WENR

WENR, November 2012: Middle East

United Arab Emirates

Canadian Branch Campus Shuts Up Shop

After just three years, Canada’s University of Waterloo [1] is giving up on its Dubai campus [2] after enrolling only 30 percent of the student population required to keep the campus afloat.

The Ontario-based university said that it needed an annual enrollment of 480-500 students to make the Dubai campus viable, with students taking their first two years in Dubai and transferring to Waterloo for the last two years. Tuition fees had been set at C$20,000 per year, with a target market of South Asians and Arab expats. The Dubai campus was offering chemical and civil engineering, financial analysis and risk management, and information technology management.

Sallie Keller, vice-president of academics and provost, said that the Dubai campus failed not only because of insufficient enrollment, but also because of the inability to form research partnerships in Dubai.

“We learned that we need to have viable international partnerships … and without that we can’t sustain the program,” Keller said.

The Record [3]
November 8, 2012

Ministry Issues Warning About Bogus Online School

The UAE’s Ministry of Higher Education has warned students to check with it before beginning online programs, following complaints about unaccredited degrees from an online entity, Most University, actively recruiting in the country.

The university makes claims to be affiliated with Dubai and Abu Dhabi health authority hospitals and said the organizations were attesting and licensing the school’s degrees in health sciences. But neither authority accepts online degrees in any specialization.

Officials from Must University told The National that as many as 15,000 students from the UAE had taken courses with them, with 500 having graduated and 110 working in the country’s medical sector. The institution says the school’s affiliation with the UAE goes back 10 years and students were initially recruited at an education exhibition in 2010.

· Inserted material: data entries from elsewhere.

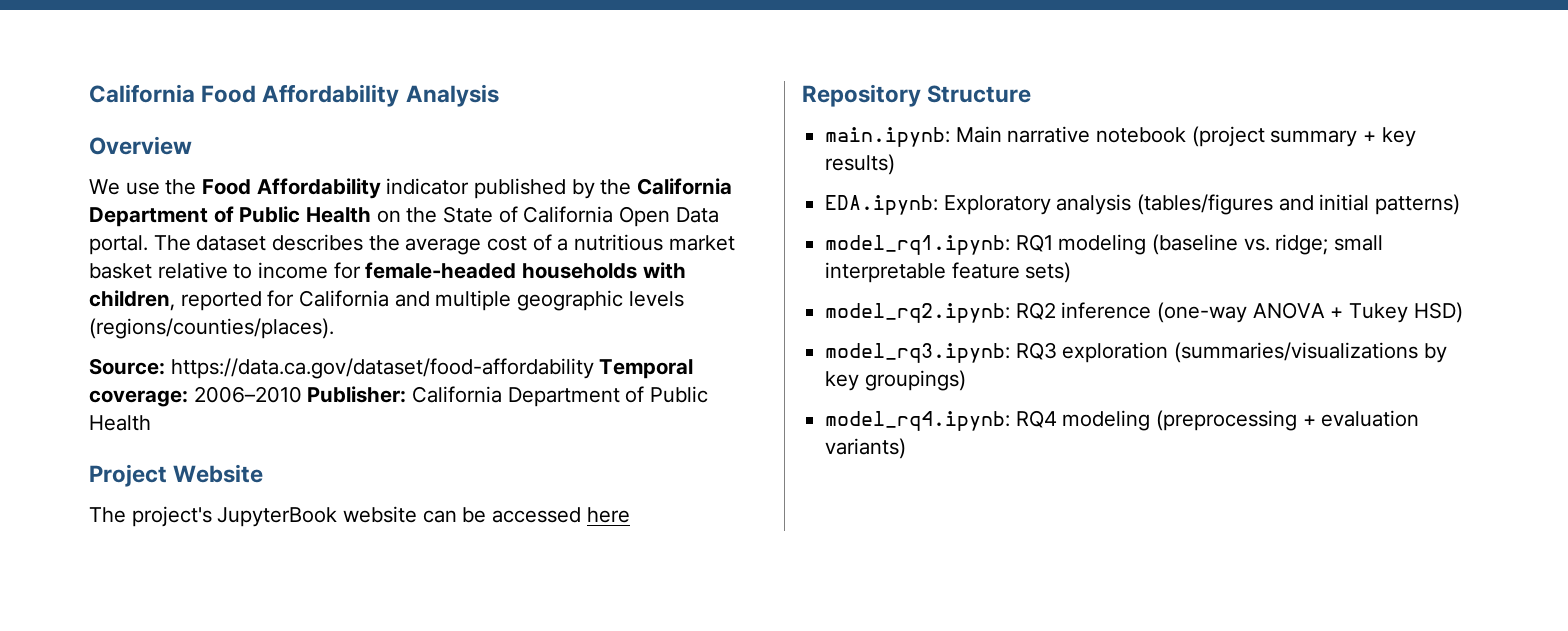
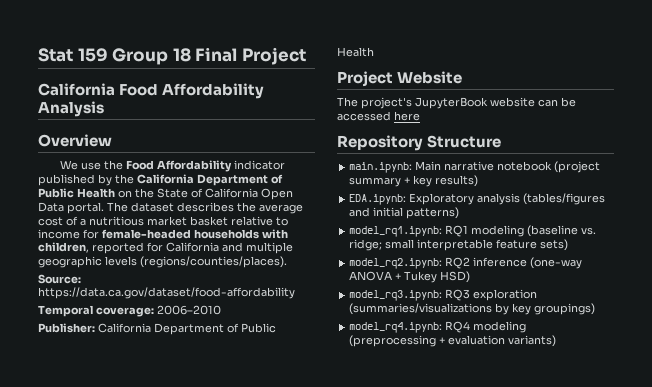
+ Stat 159 Group 18 Final Project
- Source: https://data.ca.gov/dataset/food-affordability Temporal coverage: 2006–2010 Publisher: California Department of Public Health
+ Source: https://data.ca.gov/dataset/food-affordability
+ Temporal coverage: 2006–2010
+ Publisher: California Department of Public Health

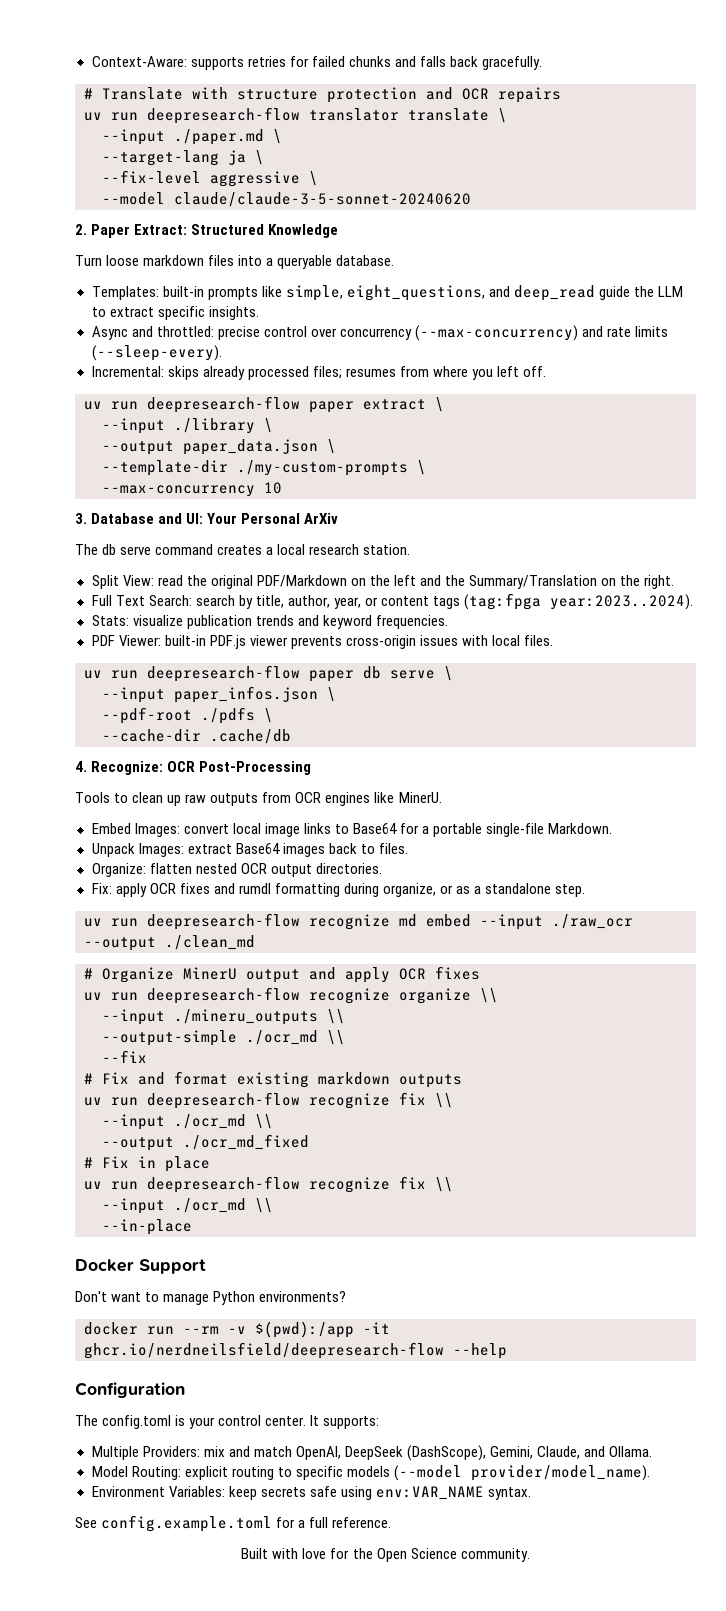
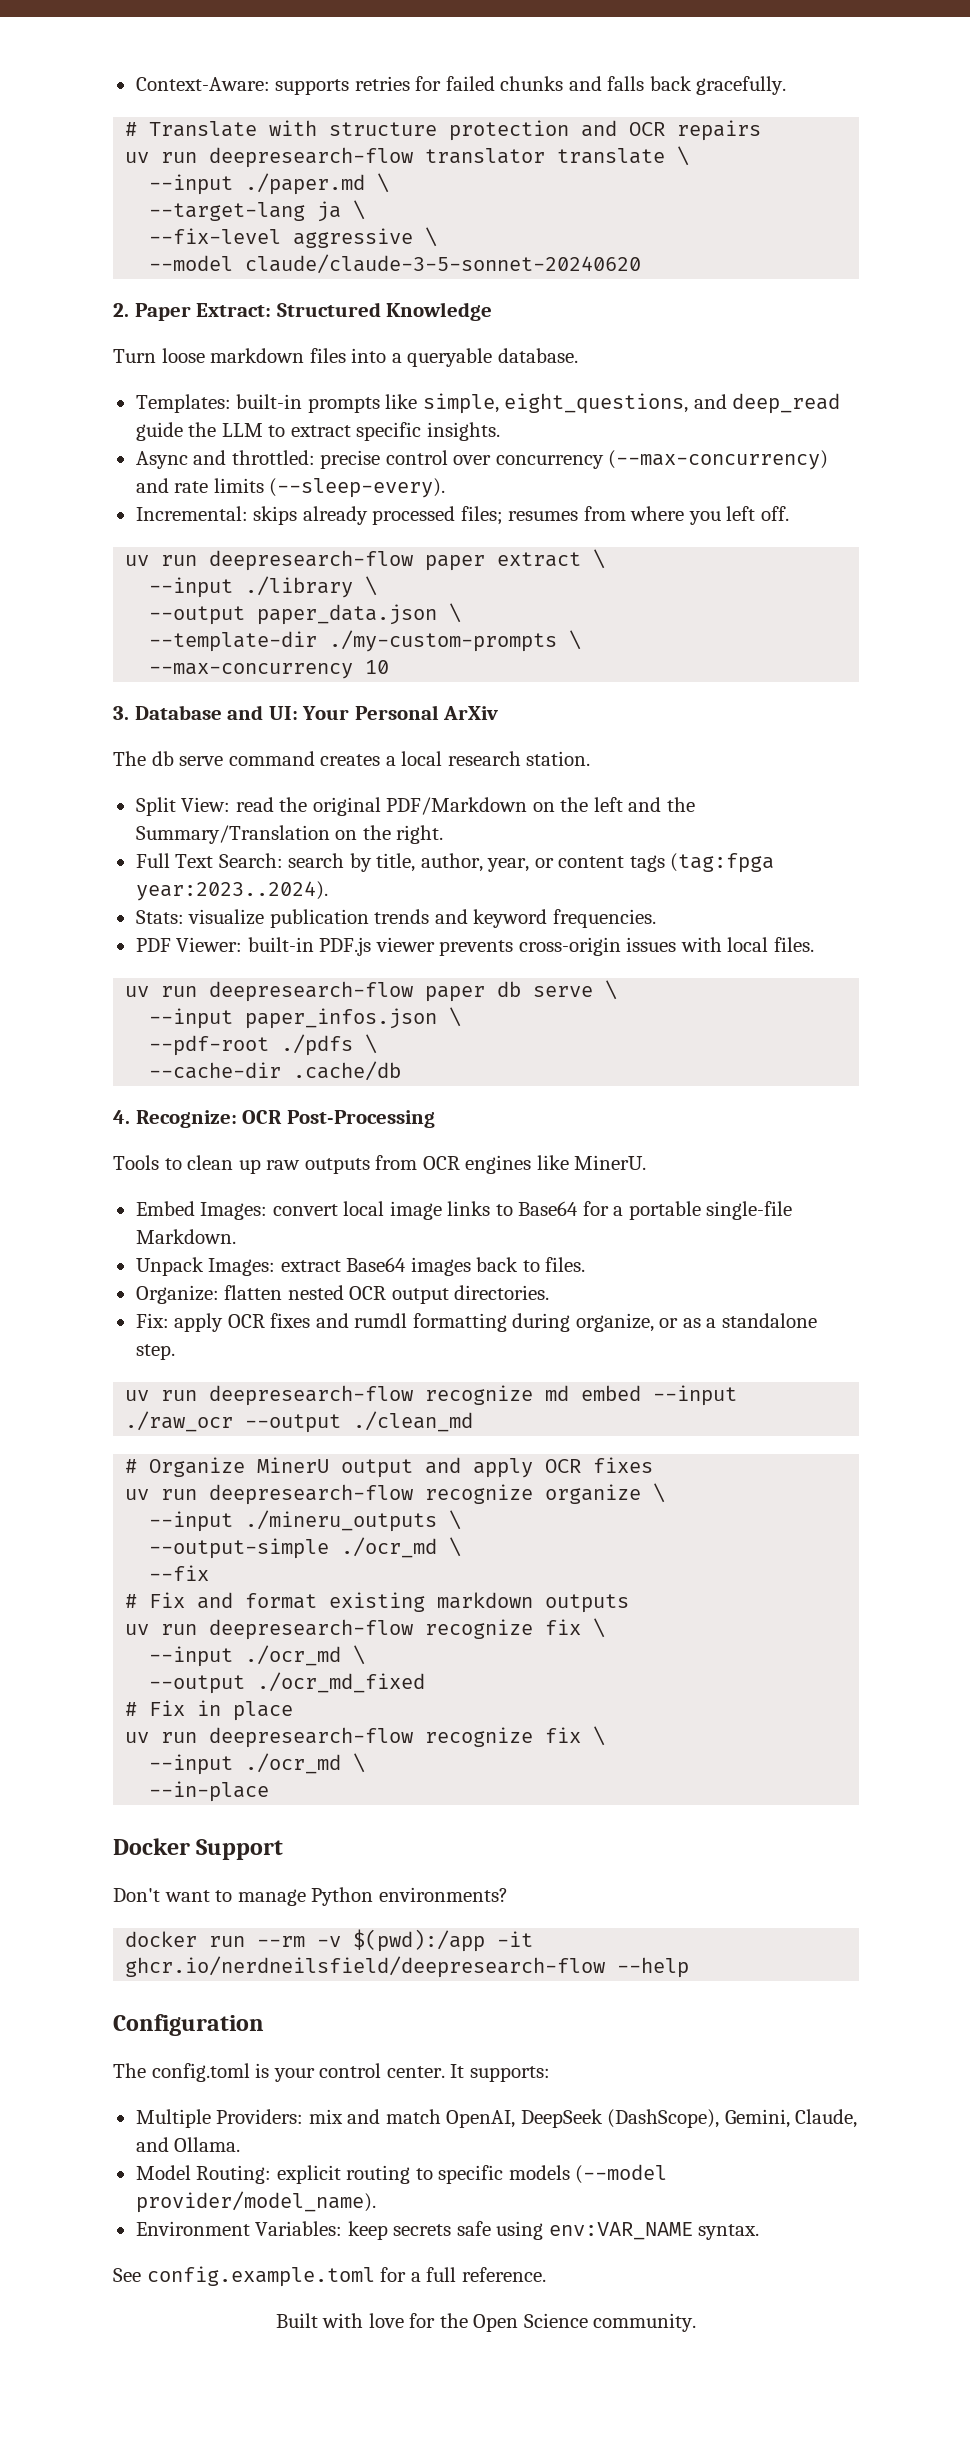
- uv run deepresearch-flow recognize organize \\
+ uv run deepresearch-flow recognize organize \
- --input ./mineru_outputs \\
+ --input ./mineru_outputs \
- --output-simple ./ocr_md \\
+ --output-simple ./ocr_md \
  # Fix and format existing markdown outputs
- uv run deepresearch-flow recognize fix \\
- --input ./ocr_md \\
+ uv run deepresearch-flow recognize fix \
+ --input ./ocr_md \
  # Fix in place
- uv run deepresearch-flow recognize fix \\
- --input ./ocr_md \\
+ uv run deepresearch-flow recognize fix \
+ --input ./ocr_md \

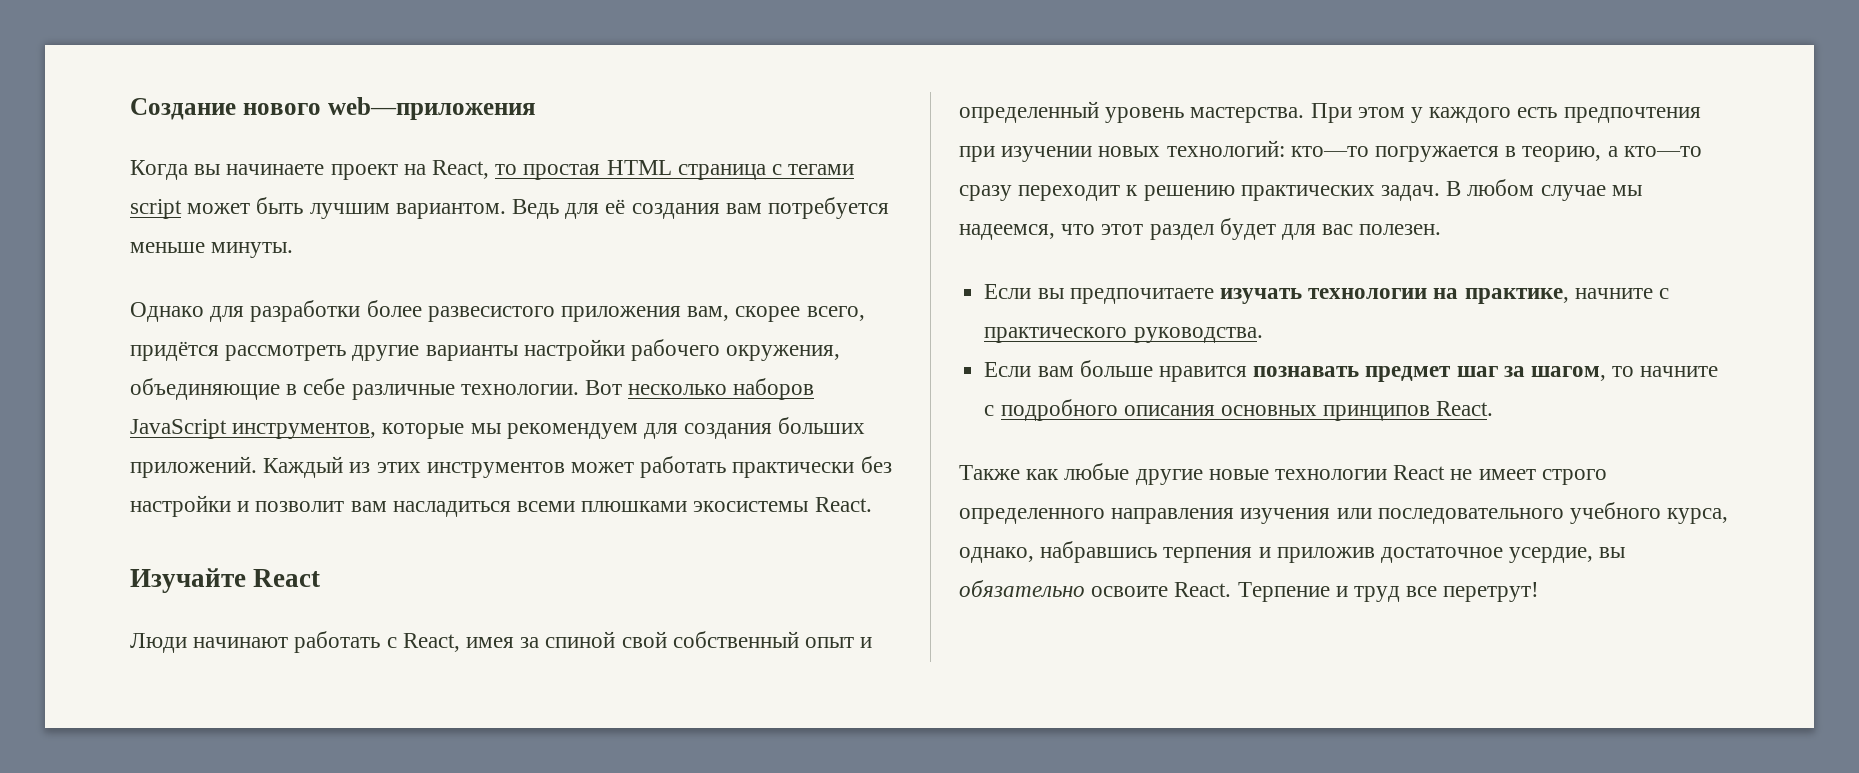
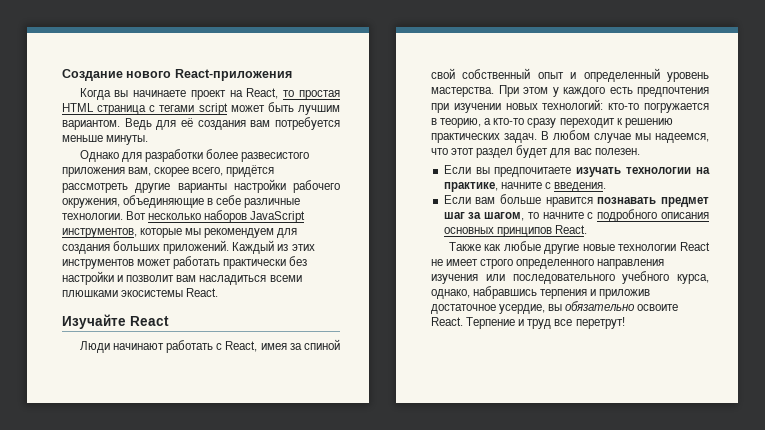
- Создание нового web—приложения
+ Создание нового React-приложения
- При этом у каждого есть предпочтения при изучении новых технологий: кто—то погружается в теорию, а кто—то сразу переходит к решению практических задач.
+ При этом у каждого есть предпочтения при изучении новых технологий: кто-то погружается в теорию, а кто-то сразу переходит к решению практических задач.
- Если вы предпочитаете изучать технологии на практике, начните с практического руководства.
+ Если вы предпочитаете изучать технологии на практике, начните с введения.

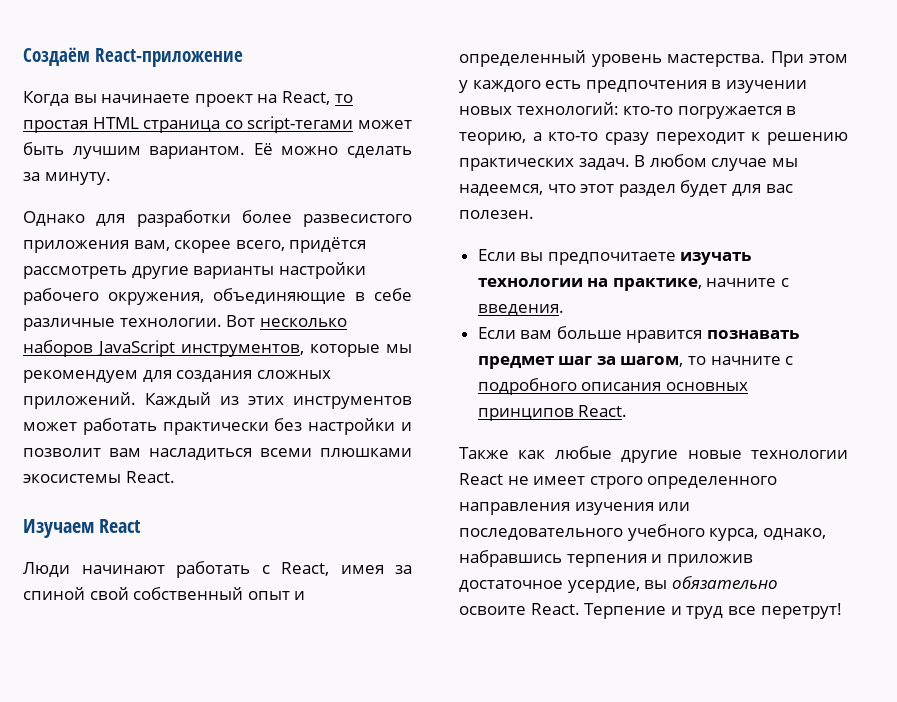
- Создание нового React-приложения
+ Создаём React-приложение
- Когда вы начинаете проект на React, то простая HTML страница с тегами script может быть лучшим вариантом.
+ Когда вы начинаете проект на React, то простая HTML страница со script-тегами может быть лучшим вариантом.
- Ведь для её создания вам потребуется меньше минуты.
+ Её можно сделать за минуту.
- Вот несколько наборов JavaScript инструментов, которые мы рекомендуем для создания больших приложений.
+ Вот несколько наборов JavaScript инструментов, которые мы рекомендуем для создания сложных приложений.
- Изучайте React
+ Изучаем React
- При этом у каждого есть предпочтения при изучении новых технологий: кто-то погружается в теорию, а кто-то сразу переходит к решению практических задач.
+ При этом у каждого есть предпочтения в изучении новых технологий: кто-то погружается в теорию, а кто-то сразу переходит к решению практических задач.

Ahmed Al Zarooni, director of medical licensing at the Ministry of Health, said the ministry did not recognize online degrees or accept distance learning for clinical practices. The ministry accepts degrees from the Hamdan Bin Mohammed e-University in Dubai, but only for administrative roles. Must is listed by the state of Oregon’s Office of Degree Authorization, which keeps a close eye on bogus schools around the world, as lacking “appropriate approval or accreditation.”